▶ Task requirements
The answer must be every line below that holds the word "only".

** Opening Extracted information block **

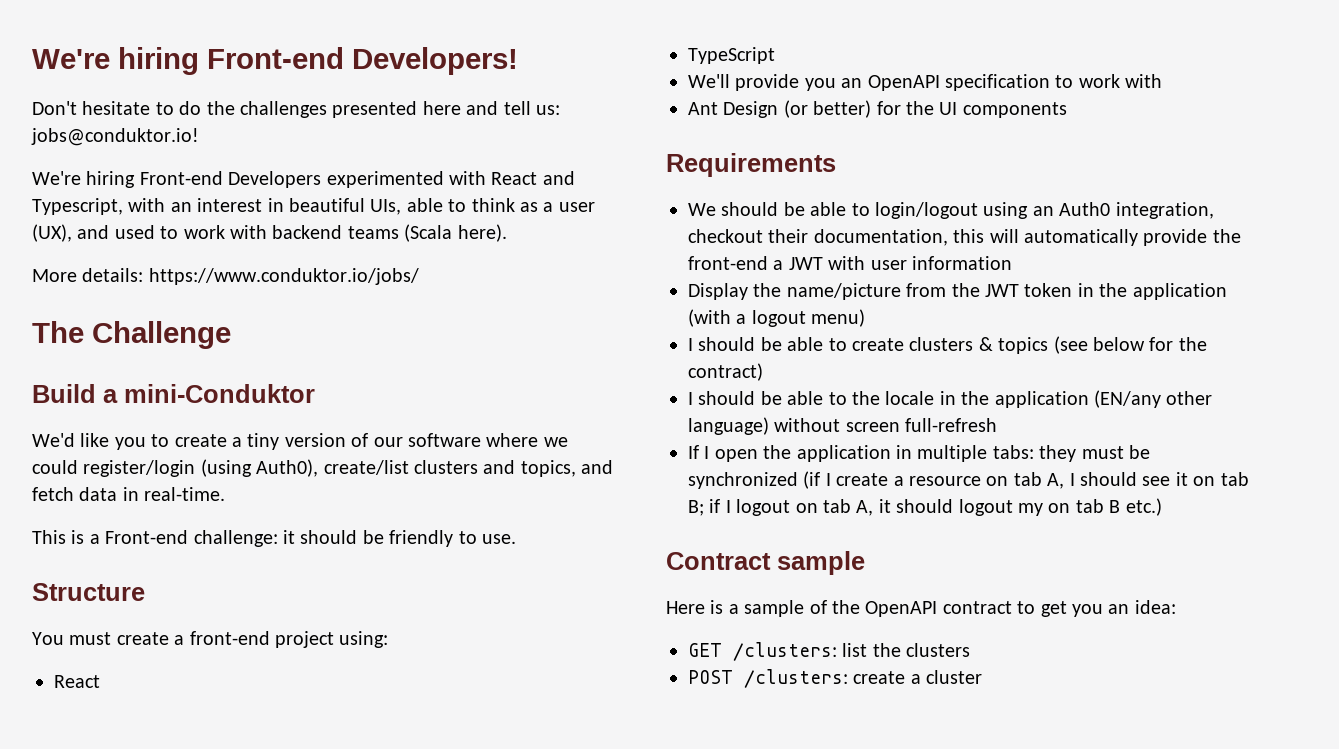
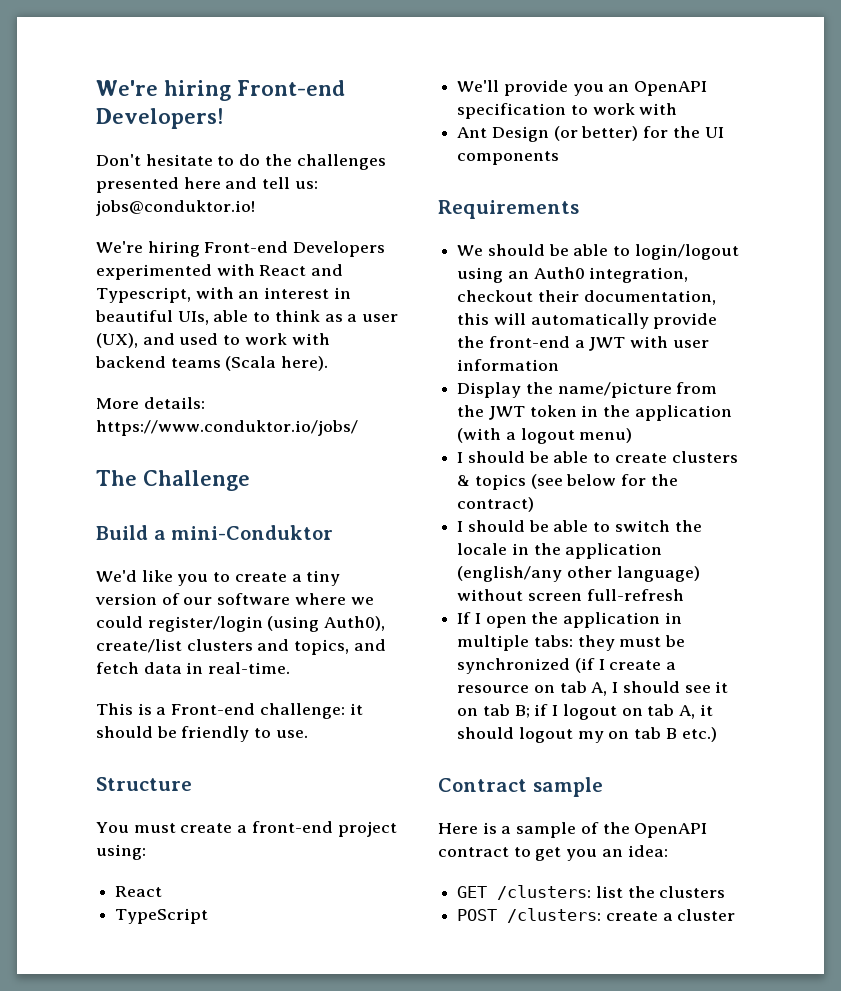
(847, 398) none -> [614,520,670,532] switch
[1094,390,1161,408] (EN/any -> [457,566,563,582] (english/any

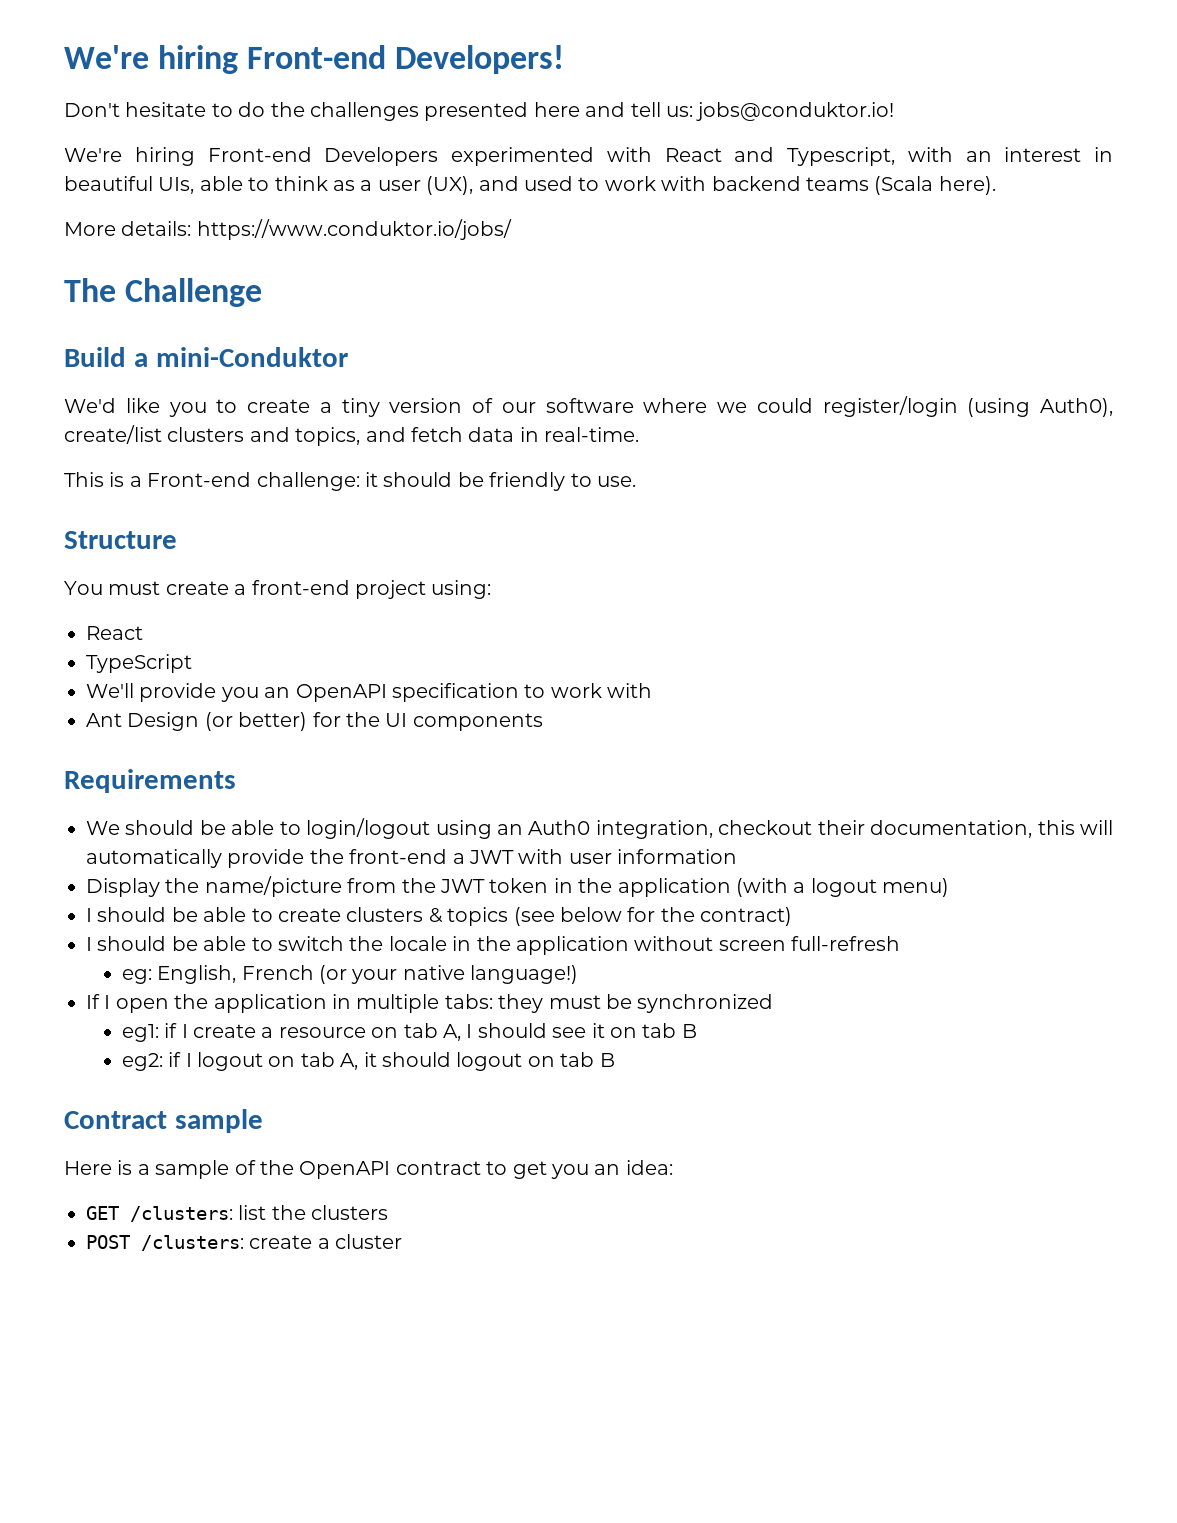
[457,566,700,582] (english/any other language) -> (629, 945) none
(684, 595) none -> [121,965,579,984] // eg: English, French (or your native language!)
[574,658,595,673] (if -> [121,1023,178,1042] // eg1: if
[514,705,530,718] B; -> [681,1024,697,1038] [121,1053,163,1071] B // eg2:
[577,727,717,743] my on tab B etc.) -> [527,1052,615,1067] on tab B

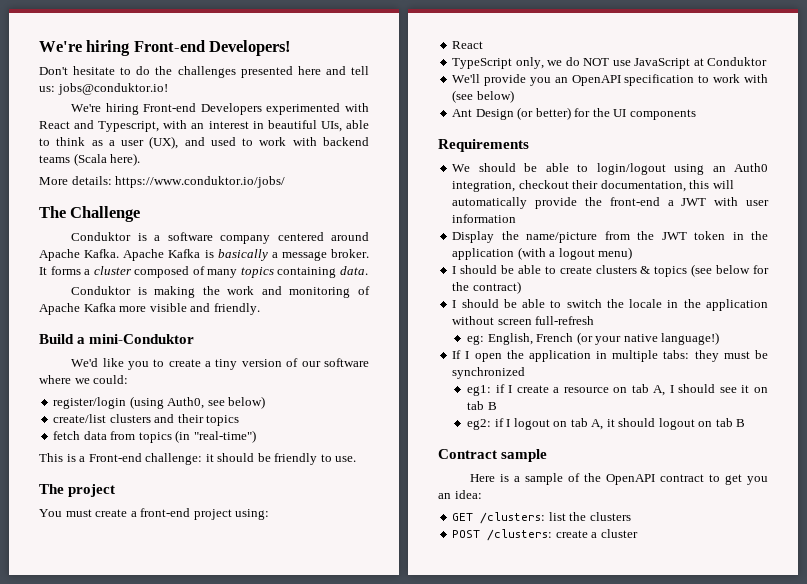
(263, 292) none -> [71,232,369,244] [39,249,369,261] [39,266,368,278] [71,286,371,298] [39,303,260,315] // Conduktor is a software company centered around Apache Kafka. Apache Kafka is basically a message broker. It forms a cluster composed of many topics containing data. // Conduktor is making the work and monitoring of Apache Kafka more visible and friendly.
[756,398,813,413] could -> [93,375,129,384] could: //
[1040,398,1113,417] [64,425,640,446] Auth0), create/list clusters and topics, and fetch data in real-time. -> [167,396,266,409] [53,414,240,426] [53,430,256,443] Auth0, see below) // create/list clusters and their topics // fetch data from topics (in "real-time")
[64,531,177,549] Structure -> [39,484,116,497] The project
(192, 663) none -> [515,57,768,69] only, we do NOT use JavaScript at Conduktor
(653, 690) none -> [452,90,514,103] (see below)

** Closing Extracted information block **
** Opening Extracted information block **

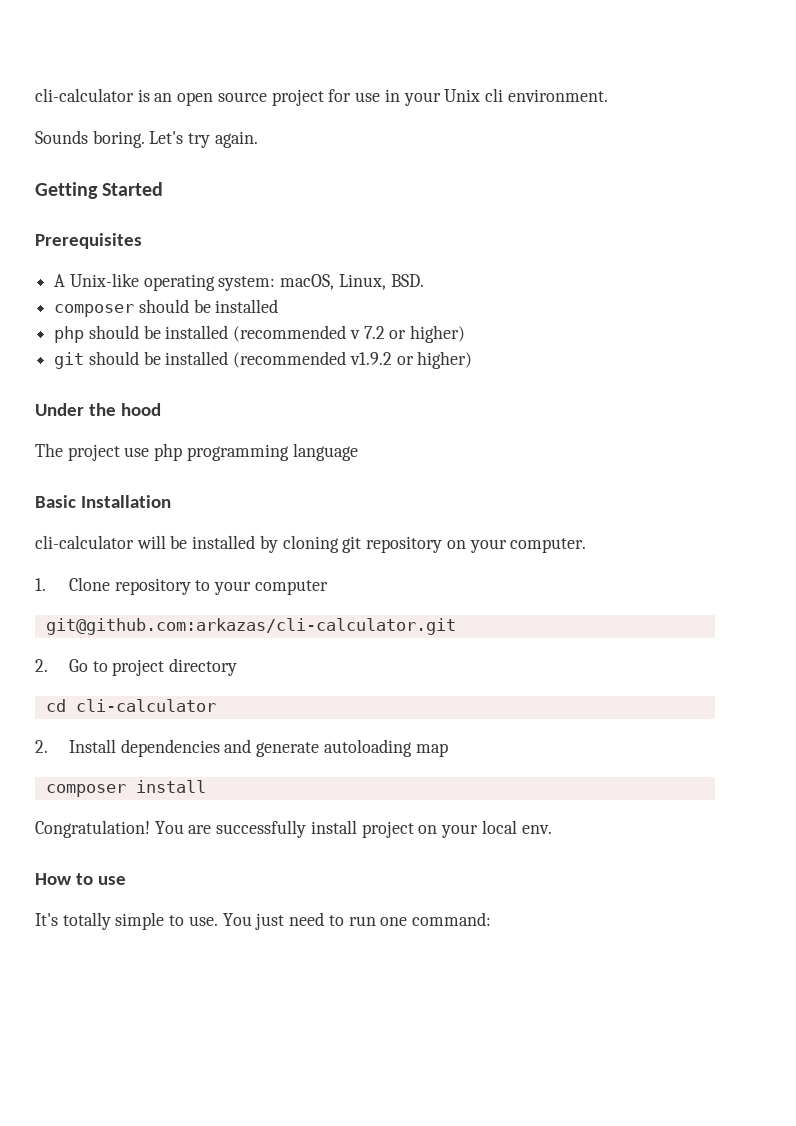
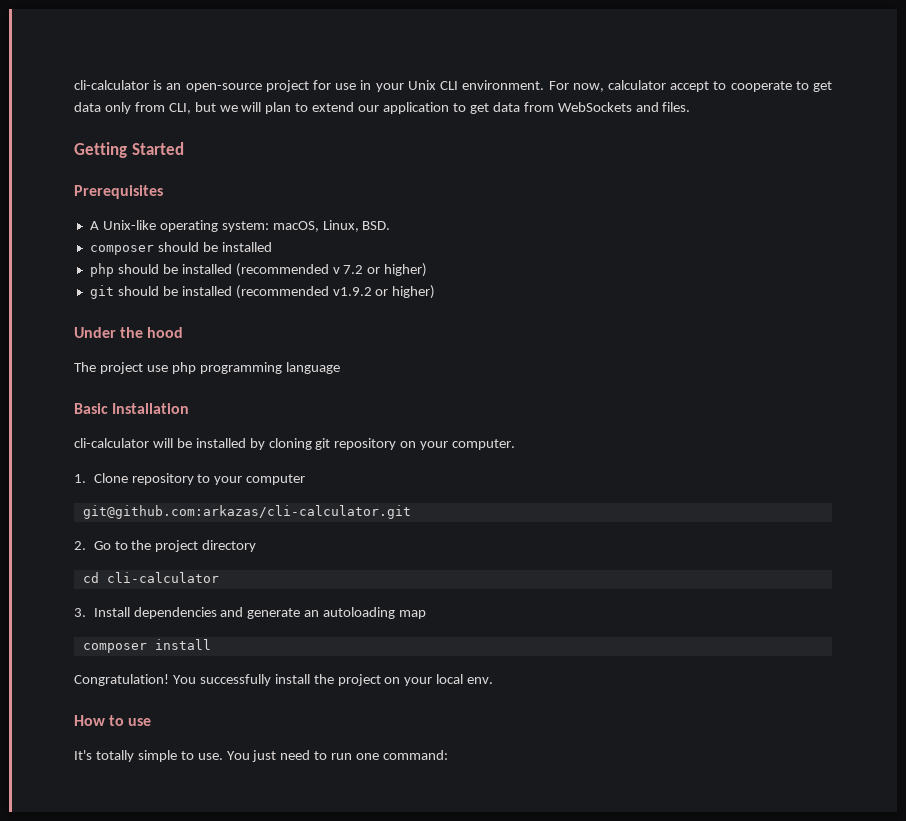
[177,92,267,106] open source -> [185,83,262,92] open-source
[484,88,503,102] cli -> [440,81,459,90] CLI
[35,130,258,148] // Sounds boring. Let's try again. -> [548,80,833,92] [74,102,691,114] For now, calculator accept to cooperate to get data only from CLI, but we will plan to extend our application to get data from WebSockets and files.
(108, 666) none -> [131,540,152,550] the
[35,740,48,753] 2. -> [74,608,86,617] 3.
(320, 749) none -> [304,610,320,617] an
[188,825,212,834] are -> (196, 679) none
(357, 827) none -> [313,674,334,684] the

** Closing Extracted information block **
** Opening Extracted information block **

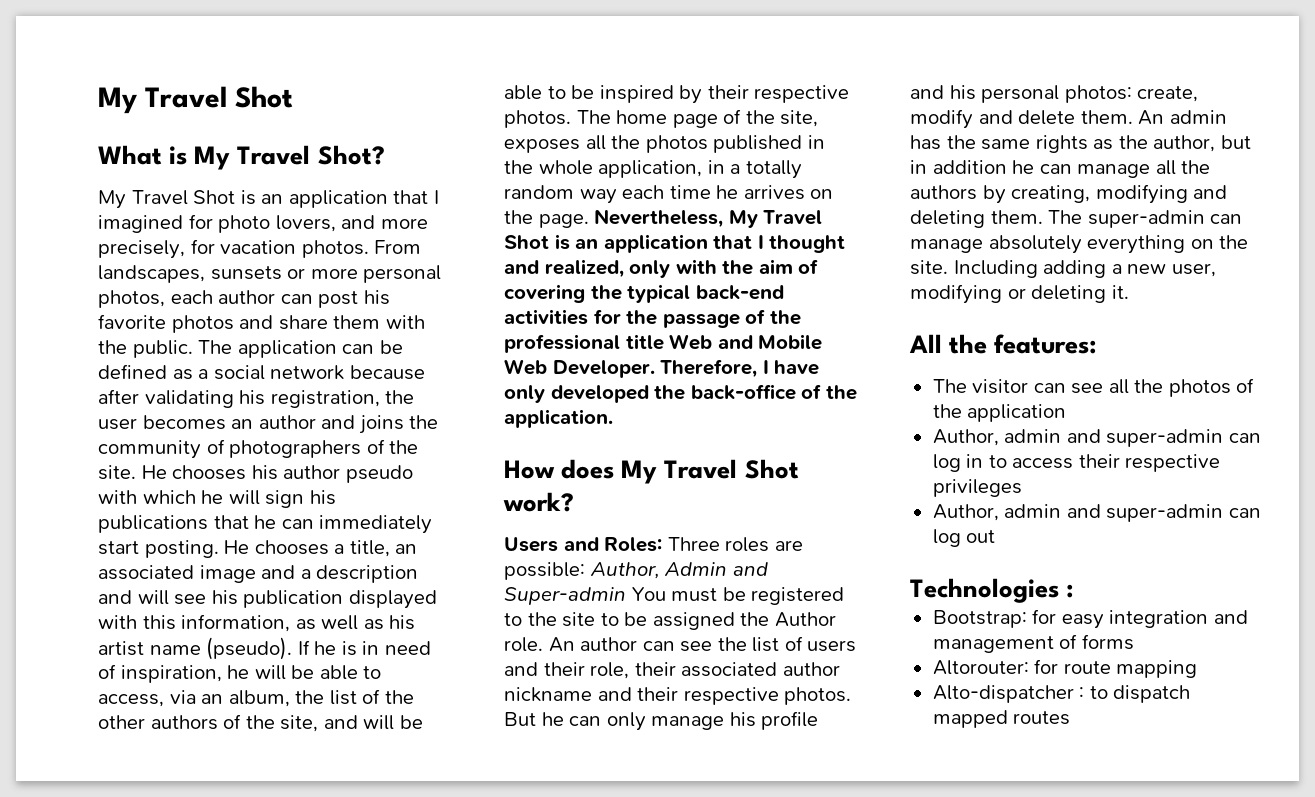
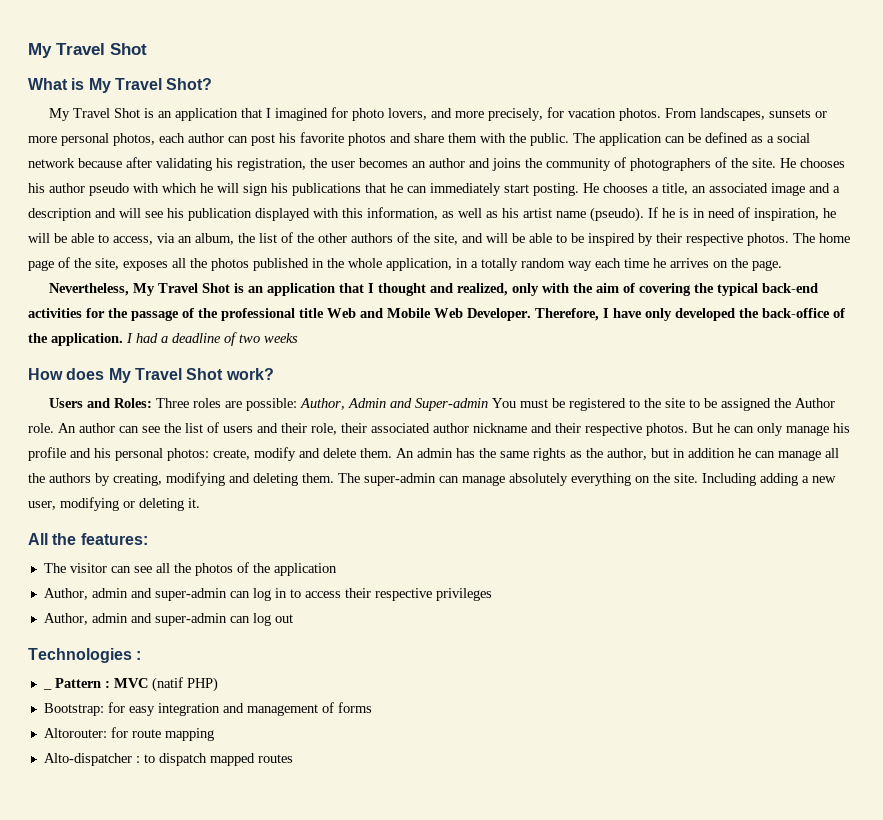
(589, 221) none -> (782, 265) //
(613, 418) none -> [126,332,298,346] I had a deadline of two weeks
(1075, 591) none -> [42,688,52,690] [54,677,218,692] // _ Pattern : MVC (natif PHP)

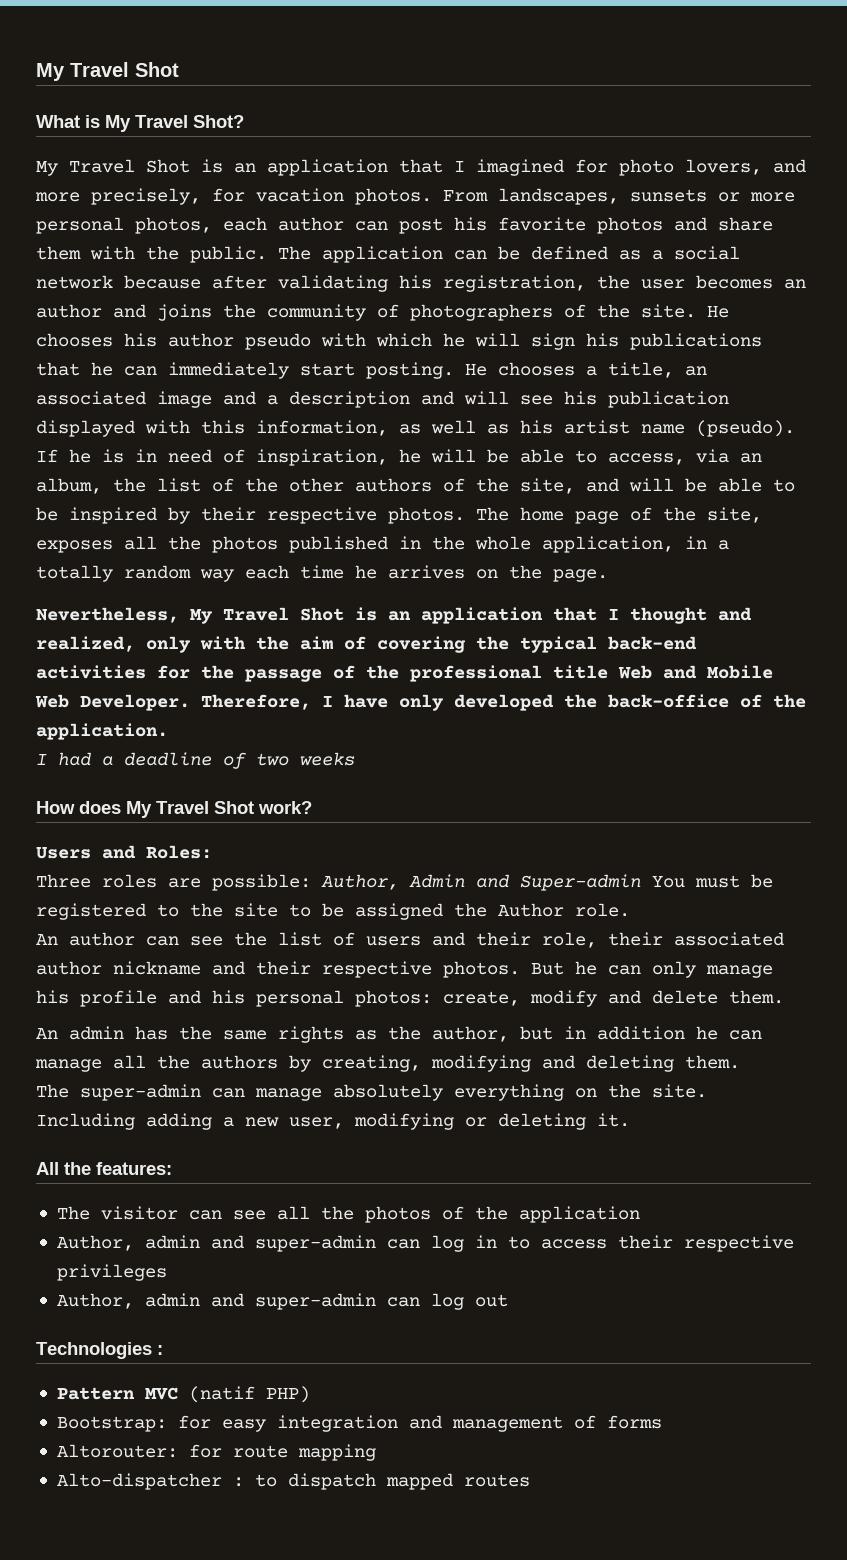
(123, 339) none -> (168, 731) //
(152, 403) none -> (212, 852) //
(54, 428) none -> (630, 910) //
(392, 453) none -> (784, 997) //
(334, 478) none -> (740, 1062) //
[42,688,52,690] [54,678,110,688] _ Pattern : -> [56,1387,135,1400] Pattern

** Closing Extracted information block **

▶ Task answer
(192, 663) none -> [515,57,768,69] only, we do NOT use JavaScript at Conduktor
[35,130,258,148] // Sounds boring. Let's try again. -> [548,80,833,92] [74,102,691,114] For now, calculator accept to cooperate to get data only from CLI, but we will plan to extend our application to get data from WebSockets and files.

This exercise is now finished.